Here’s a statistic that should worry any e-commerce director: according to a survey by McKinsey, 71% of consumers expect personalised interactions and 76% get frustrated when they don’t. In other words, when the experience doesn’t meet their expectations, switching brands is now easier and more common than ever.

The key to winning back their attention is to understand how they search. Today’s consumer no longer browses generic categories: they filter, compare, and select based on very specific needs. They don’t search for “face cream,” but for “paraben-free cream for sensitive skin with SPF 50”.

For decades, brands operated with a single, static content model. They would create one standard description and replicate it across all channels: Amazon, Zalando, their own online shop, or specialised marketplaces. With the same text, the same specifications, and the same images. Creating distinct product detail pages (PDPs) for 10,000 different SKUs was simply unfeasible. Content marketing teams couldn’t keep up, budgets soared, and the available technology couldn’t handle that volume of personalised information. The result was predictable: generic content that tried to speak to everyone but truly connected with no one.

Infographic about the risk of non-personalised communications: three circles show that 75% of consumers tried new shopping behaviours, 71% expect personalisation and 76% become frustrated when they do not find it; it highlights the importance of mass personalisation driven by generative AI on the Digital shelf.

Source: The value of getting personalization right—or wrong—is multiplying – McKinsey, November 2021

Looking ahead to 2026, continuing with that strategy is a direct path to failure.
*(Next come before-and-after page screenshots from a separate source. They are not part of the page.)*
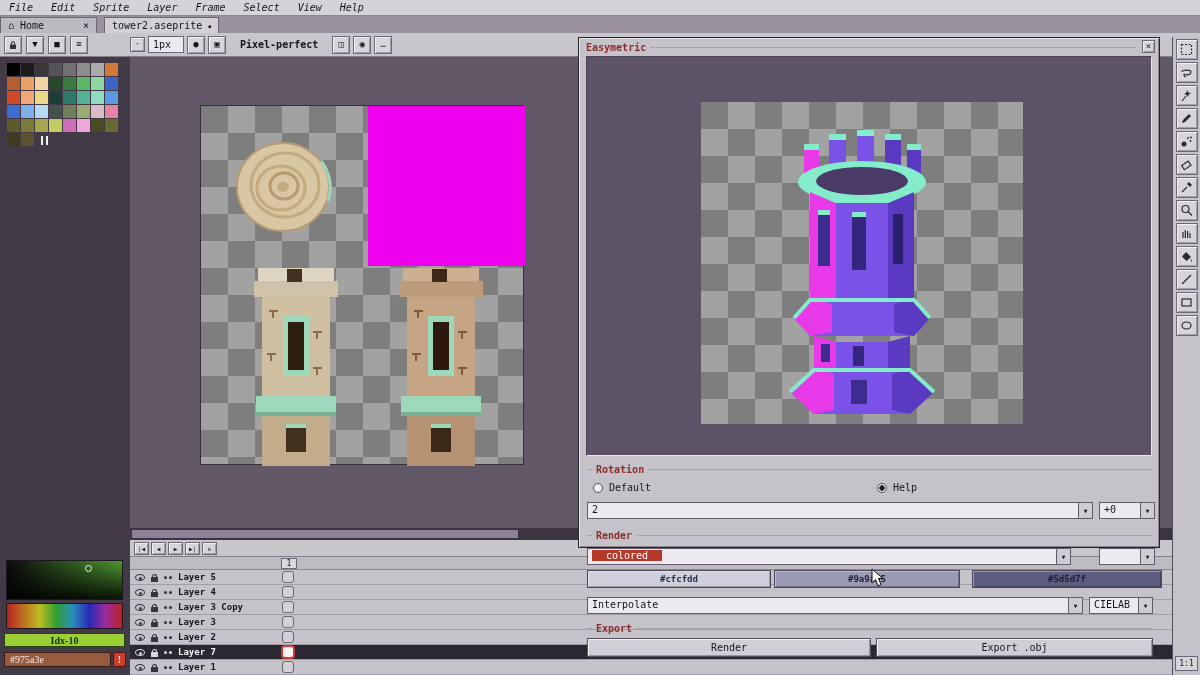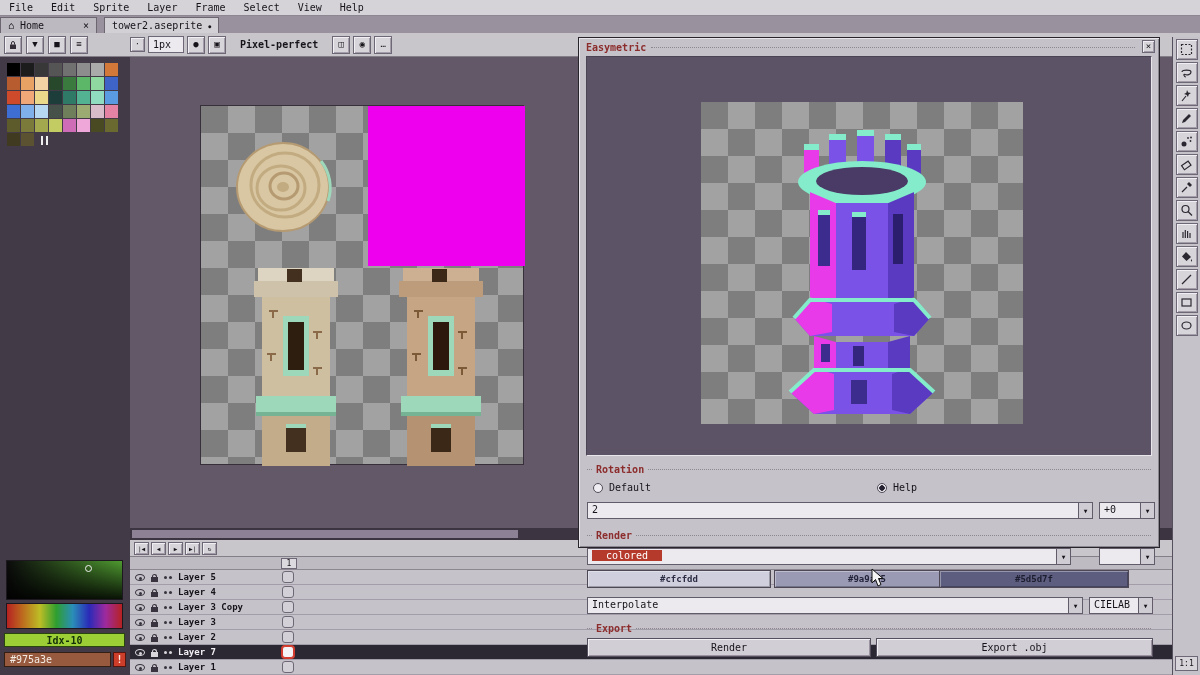--- a/index.html
+++ b/index.html
@@ -8,21 +8,21 @@
     width:1200px; height:675px; position:relative; overflow:hidden;
     background:#635868;
     font-family:"DejaVu Sans Mono", monospace;
     font-size:10px; color:#17131a;
     -webkit-font-smoothing:none;
   }
 
   
   .menubar{ position:absolute; left:0; top:0; width:1200px; height:16px;
     background:#d6d3d8; border-bottom:1px solid #8d8792; display:flex; align-items:center; z-index:6;}
-  .menu-item{ padding:1px 9px; cursor:default; }
+  .menu-item{ padding:1px 9px; cursor:default;font-style:italic; }
 
   
   .tabbar{ position:absolute; left:0; top:16px; width:1200px; height:17px;
     background:#99919d; display:flex; align-items:flex-end; z-index:6;}
   .tab{ height:16px; display:flex; align-items:center; gap:6px; padding:0 7px;
     background:#bdb9c1; border:1px solid #6c6671; border-bottom:none; width:97px; }
   .tab.active{ background:#d2cfd5; margin-left:7px; width:auto; min-width:96px; }
   .tab .tab-label{ flex:1; white-space:nowrap; }
   .tab .dot{ font-size:5px; }
 
@@ -33,21 +33,21 @@
   .tbtn{ width:18px; height:18px; background:#d8d5da; border:1px solid #6e6876;
     box-shadow: inset 1px 1px 0 #f1eff3, inset -1px -1px 0 #a39daa;
     display:flex; align-items:center; justify-content:center; font-size:9px; line-height:1; cursor:pointer;}
   .tbtn.small{ width:15px; height:15px; font-size:8px; }
   .field{ background:#eceaef; border:1px solid #6e6876; height:17px; padding:0 4px;
     display:flex; align-items:center; min-width:36px; }
   .ctx-label{ margin-left:14px; margin-right:14px; font-weight:bold; }
   .ctx-group{ display:flex; align-items:center; gap:3px; }
 
   
-  .left-panel{ position:absolute; left:0; top:57px; width:130px; height:618px; background:#423a46; z-index:4;}
+  .left-panel{ position:absolute; left:0; top:57px; width:130px; height:618px; background:#423a46; z-index:4;font-family:Liberation Serif, serif;}
   .palette-grid{ position:absolute; left:7px; top:6px; width:114px;
     display:grid; grid-template-columns:repeat(8,13px); grid-auto-rows:13px; gap:1px;}
   .swatch{ width:13px; height:13px; }
   .pal-marks{ position:absolute; left:39px; top:78px; width:12px; height:11px; }
   .pal-marks::before, .pal-marks::after{ content:""; position:absolute; top:1px; width:2px; height:9px; background:#efefef;}
   .pal-marks::before{ left:2px; } .pal-marks::after{ left:7px; }
 
   .shade-picker{ position:absolute; left:6px; top:503px; width:117px; height:40px;
     border:1px solid #1d181f;
     background: linear-gradient(to bottom, rgba(0,0,0,0) 0%, rgba(0,0,0,.88) 100%),
@@ -138,21 +138,21 @@
   .combo-blank{ left:520px; top:510px; width:56px; }
   .combo-interp{ left:8px; top:559px; width:496px; }
   .combo-space{ left:510px; top:559px; width:64px; }
   .hl{ background:#b53a2c; color:#fff; padding:0 14px; }
 
   .cbtn{ position:absolute; top:532px; height:18px; border:1px solid #4e4856;
     box-shadow: inset 1px 1px 0 rgba(255,255,255,.35), inset -1px -1px 0 rgba(0,0,0,.25);
     display:flex; align-items:center; justify-content:center; font-size:9px; font-weight:bold; cursor:pointer;}
   .cbtn-1{ left:8px; width:184px; background:#cfcfdd; color:#2c2c44; }
   .cbtn-2{ left:195px; width:186px; background:#9a9ab5; color:#23233a; }
-  .cbtn-3{ left:360px; width:190px; background:#5d5d7f; color:#1d1d30; }
+  .cbtn-3{ left:393px; width:190px; background:#5d5d7f; color:#1d1d30; }
 
   .btn{ position:absolute; top:600px; height:19px; background:#d2ced5; border:1px solid #56505e;
     box-shadow: inset 1px 1px 0 #f1eff3, inset -1px -1px 0 #9a939f;
     display:flex; align-items:center; justify-content:center; cursor:pointer;}
   .btn-render{ left:8px; width:284px; }
   .btn-export{ left:297px; width:277px; }
 
   
   .right-toolbar{ position:absolute; right:0; top:37px; width:28px; height:638px;
     background:#c6c2c9; border-left:1px solid #56505e; z-index:5;

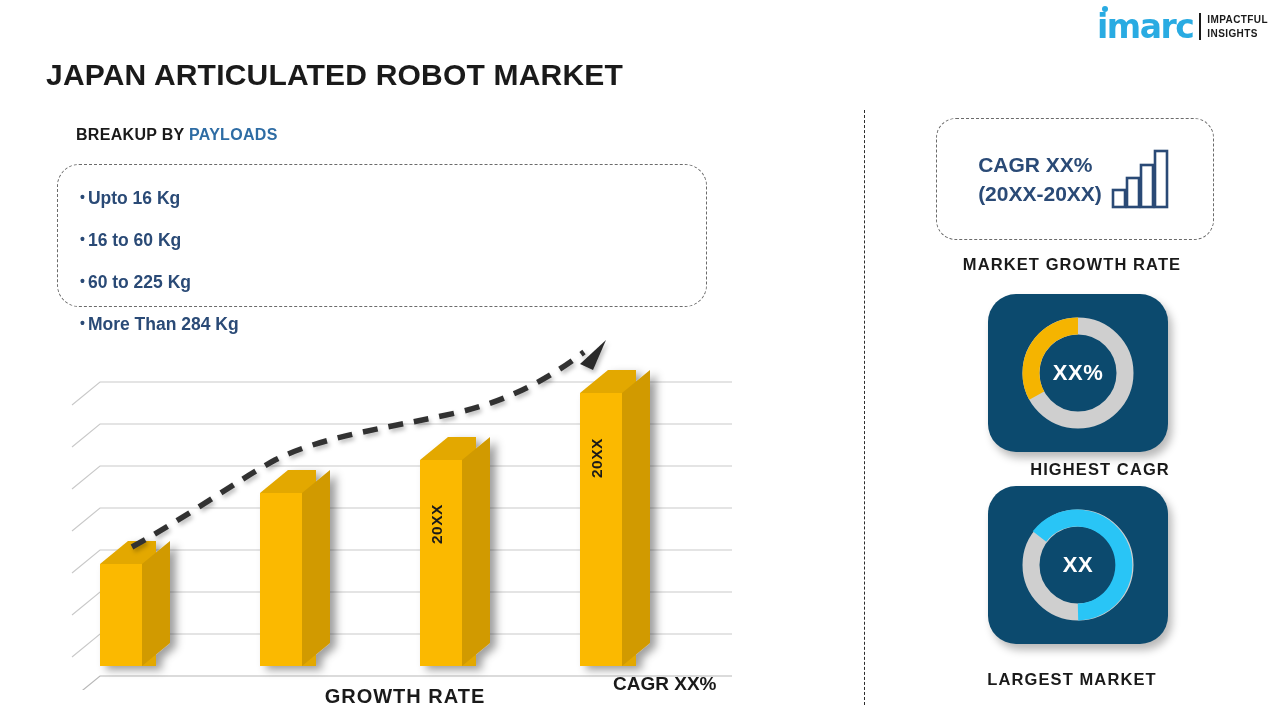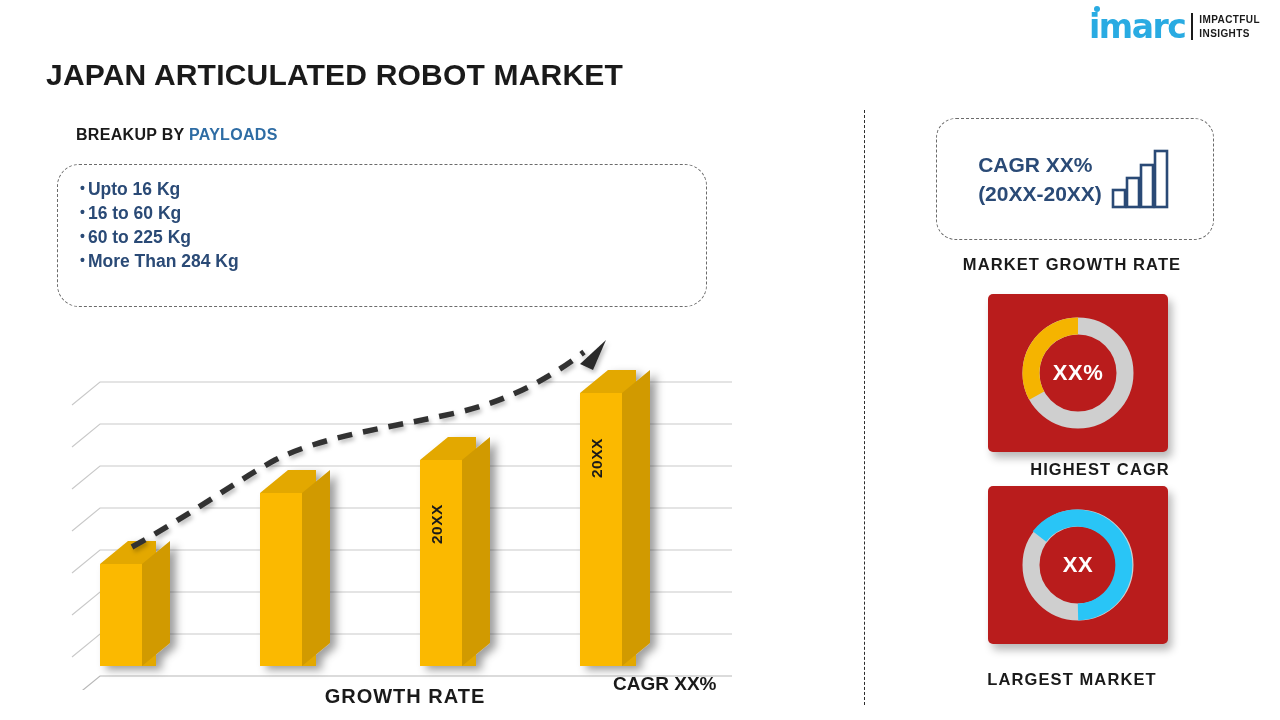--- a/index.html
+++ b/index.html
@@ -6,21 +6,21 @@
   * { box-sizing: border-box; margin: 0; padding: 0; }
   html, body {
     width: 1280px; height: 720px;
     background: #ffffff;
     font-family: "Liberation Sans", sans-serif;
     overflow: hidden;
   }
   #page { position: relative; width: 1280px; height: 720px; background: #fff; }
 
   
-  .logo-wrap { position: absolute; right: 20px; top: 10px; display: flex; align-items: center; gap: 6px; }
+  .logo-wrap { position: absolute; right: 12px; top: 10px; display: flex; align-items: center; gap: 6px; }
   .logo-mark { position: relative; line-height: 1; }
   .logo-word {
     font-size: 33px; font-weight: 700; letter-spacing: -1.5px;
     color: #29ABE2; font-family: "DejaVu Sans", sans-serif;
   }
   .logo-dot {
     position: absolute; left: 5px; top: -4px;
     width: 6px; height: 6px; border-radius: 50%; background: #29ABE2;
   }
   .logo-bar { width: 2px; height: 27px; background: #1a1a1a; }
@@ -45,21 +45,21 @@
   
   .list-box {
     position: absolute; left: 57px; top: 164px;
     width: 650px; height: 143px;
     border: 1.6px dashed #6b6b6b;
     border-radius: 22px; background: #fff;
     padding: 13px 0 0 22px;
   }
   .list-item {
     font-size: 17.5px; font-weight: 700; color: #2A4A76;
-    line-height: 23px; white-space: nowrap;
+    line-height: 41px; white-space: nowrap;
   }
   .list-item .bt { font-size: 14px; position: relative; top: -2px; padding-right: 3px; }
 
   
   .divider {
     position: absolute; left: 864px; top: 110px;
     width: 0; height: 595px;
     border-left: 1.4px dashed #2b2b2b;
   }
 
@@ -97,21 +97,21 @@
   .panel-caption {
     position: absolute; width: 100%; text-align: center;
     font-size: 16.5px; font-weight: 700; color: #1a1a1a; letter-spacing: 1.1px;
   }
   .cap-growth { left: 864px; width: 416px; top: 255px; }
   .cap-cagr   { left: 864px; width: 472px; top: 460px; }
   .cap-market { left: 864px; width: 416px; top: 670px; }
 
   .donut-card {
     position: absolute; width: 180px; height: 158px;
-    background: #b91c1c; border-radius: 5px;
+    background: #0c4a6e; border-radius: 28px;
     box-shadow: 4px 6px 9px rgba(0,0,0,.28);
     display: flex; align-items: center; justify-content: center;
   }
   .card-cagr   { left: 988px; top: 294px; }
   .card-market { left: 988px; top: 486px; }
   .donut-label {
     position: absolute; left: 0; right: 0; top: 50%;
     transform: translateY(-50%);
     text-align: center; color: #ffffff;
     font-size: 22px; font-weight: 700; letter-spacing: .5px;

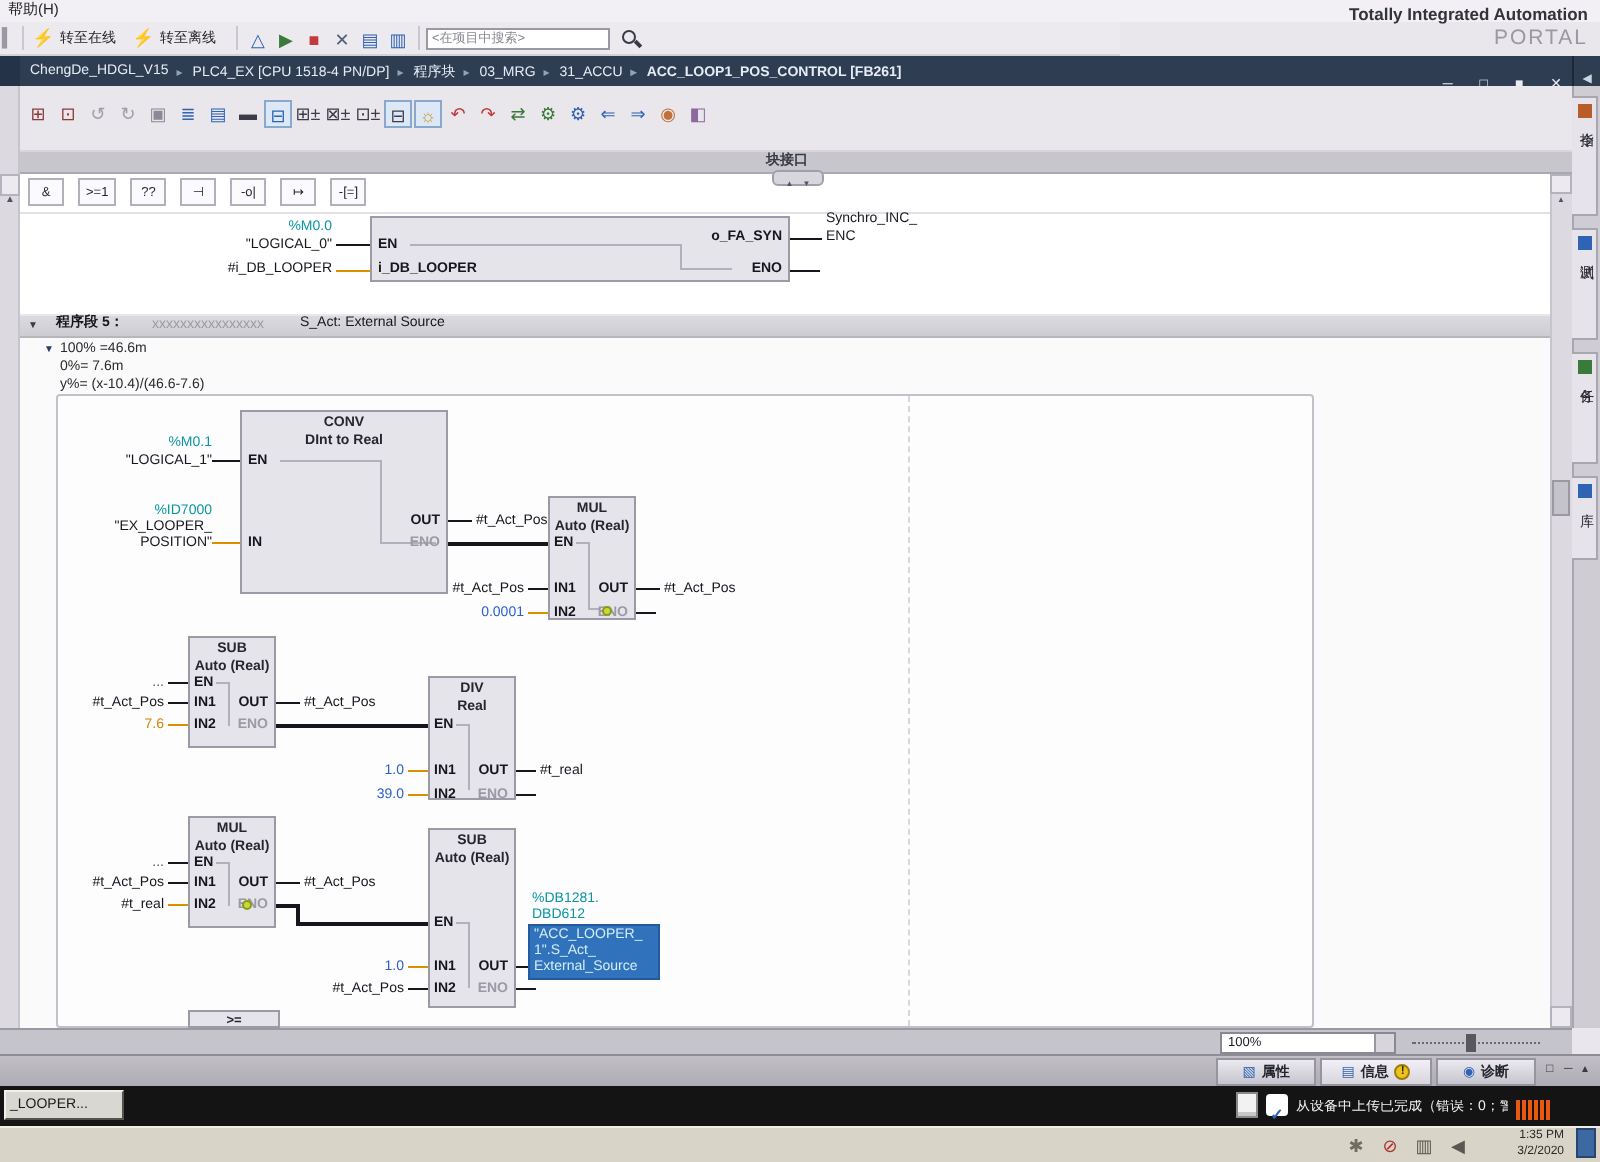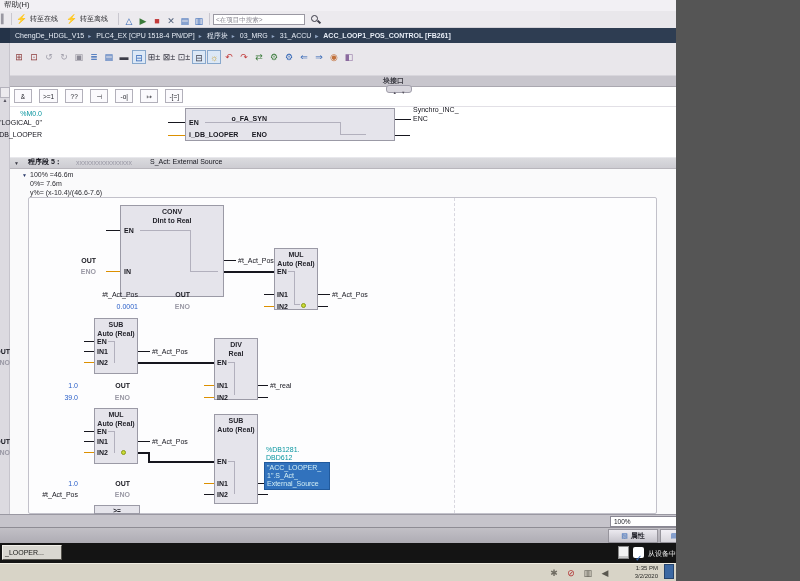--- a/index.html
+++ b/index.html
@@ -1,17 +1,17 @@
 <!DOCTYPE html>
 <html><head>
 <meta charset="utf-8">
 <style>
 *{margin:0;padding:0;box-sizing:border-box}
 body{background:#555;font-family:"Liberation Sans",sans-serif}
-#stage{position:relative;width:676px;height:581px;background:#e9e7eb;overflow:hidden;font-family:"Liberation Sans",sans-serif}
+#stage{position:relative;width:800px;height:581px;background:#e9e7eb;overflow:hidden;font-family:"Liberation Sans",sans-serif}
 .ab{position:absolute}
 .lbl{position:absolute;font-size:7px;line-height:8px;color:#16161e;white-space:nowrap}
 .b{font-weight:700}
 .teal{color:#0a96a0}
 .blu{color:#2a5fc8}
 .org{color:#d08400}
 .gry{color:#9a99a5}
 .wire{position:absolute;background:#16161e}
 .wo{background:#dc9000}
 .wg{background:#b2b0bd}
@@ -44,20 +44,24 @@
 input::placeholder{color:#8a8892}
 </style>
 </head>
 <body>
 
 <div id="stage">
 
   <div class="ab" style="left:0;top:0;width:800px;height:11px;background:#f2f0f4"></div>
   <span class="lbl" style="left:4px;top:1px;font-size:7.5px;color:#26262a">帮助(H)</span>
 
+  <div class="ab" style="right:6px;top:2px;text-align:right">
+    <div style="font-size:8.5px;font-weight:700;color:#33333a;line-height:11px">Totally Integrated Automation</div>
+    <div style="font-size:10.5px;color:#9a98a2;letter-spacing:1px;line-height:12px">PORTAL</div>
+  </div>
 
   <div class="ab" style="left:0;top:11px;width:560px;height:17px;background:#eceaee;border-bottom:1px solid #d4d2d8">
     <div class="row" style="padding-left:1px">
       <span class="ticon" style="color:#9a98a2;min-width:7px">▍</span>
       <span class="sep"></span>
       <span class="ticon" style="color:#8fa0b8">⚡</span>
       <span class="tbtn">转至在线</span>
       <span class="ticon" style="color:#c87828">⚡</span>
       <span class="tbtn">转至离线</span>
       <span class="sep"></span>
Winning on the Digital Shelf requires adapting the content of each SKU to the channel’s context and, above all, to the specific profile of the user searching for it.The data speaks for itself: companies that adopt advanced, AI-based personalisation strategies can generate up to 40% more revenue from these initiatives. Moreover, the most mature companies in this area grow about 10 percentage points faster than their direct competitors. The better a company uses its data to know and understand its customers, the greater the impact on the business.

In this context, mass personalisation is no longer a luxury reserved for large tech corporations but has become a basic competitive necessity.

What Is SKU-Level Personalisation?

Often, when we talk about personalisation in e-commerce, our minds automatically turn to CRM strategies: emails that include the customer’s name or product recommendations based on browsing history. However, SKU-level personalisation operates on a different and much deeper layer of the shopping experience.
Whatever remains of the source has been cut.